Ireland gets its own smart-home startup
Galway City Council has awarded a €2.3m grant to the Galway Healthcare Innovation Centre to help it build its own advanced smart-air control system.
The Smart Home Council, based in Galway, said the grant was part of a £2.4m project to support the startup, which will start its first year as a fully-funded company and be fully operational in the spring of 2020.
The smart-control system will have a central hub that allows for automatic switching of air conditioners, fans, lights, heating and other household appliances.
It will also provide a home-computer service that will allow owners to check their devices and control them remotely.
It is hoped that the system will also be able to automatically shut off heating and air conditioning devices when they are not in use.
Galway Healthcare’s director of business development, Chris Whelan, said: “The system will be able, if the operator needs to, to control any number of household appliances, like the oven, oven-to-microwave unit and dishwasher.”
The smart control system will provide a range of smart-features including a control panel that will let the operator know if the fridge is being used or not, the current temperature and whether or not the refrigerator is running.

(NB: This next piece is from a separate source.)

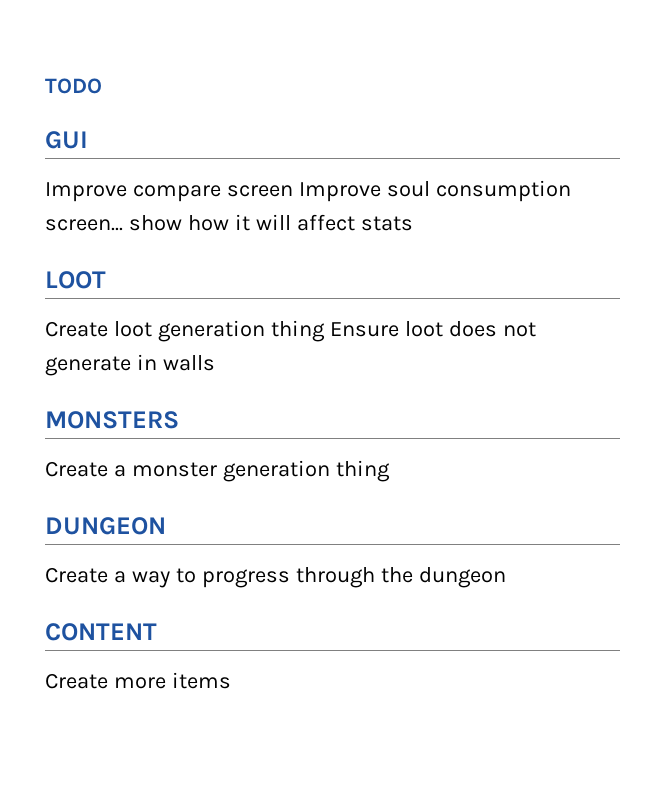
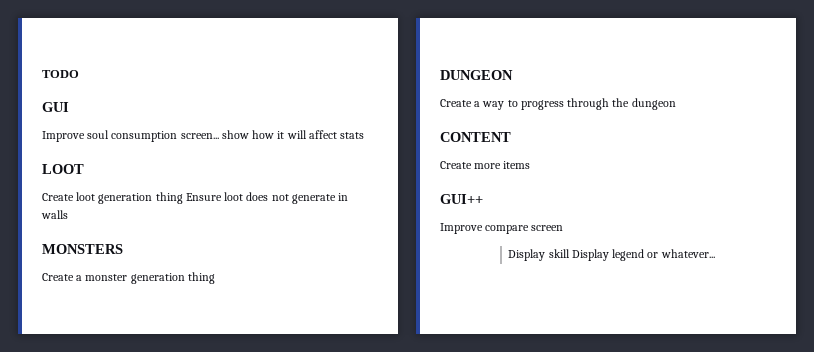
[132,182,381,202] compare screen Improve -> (85, 136) none
(231, 680) none -> [440,194,483,204] [440,223,564,234] [508,249,715,261] // GUI++ // Improve compare screen // Display skill Display legend or whatever...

It also has a centralised control system hub that will connect to a central network of computers, which can monitor the system and provide the user with alerts.
The Galway Government said the centre, which was set up in 2018 by the city council to work with a number of other health facilities, will help improve patient safety and health outcomes.
The new hub will be used to integrate medical appliances, electrical appliances and medical diagnostic equipment, according to a council statement.
The scheme will also fund the development of a range at the site.
It said the project would cost about €1m.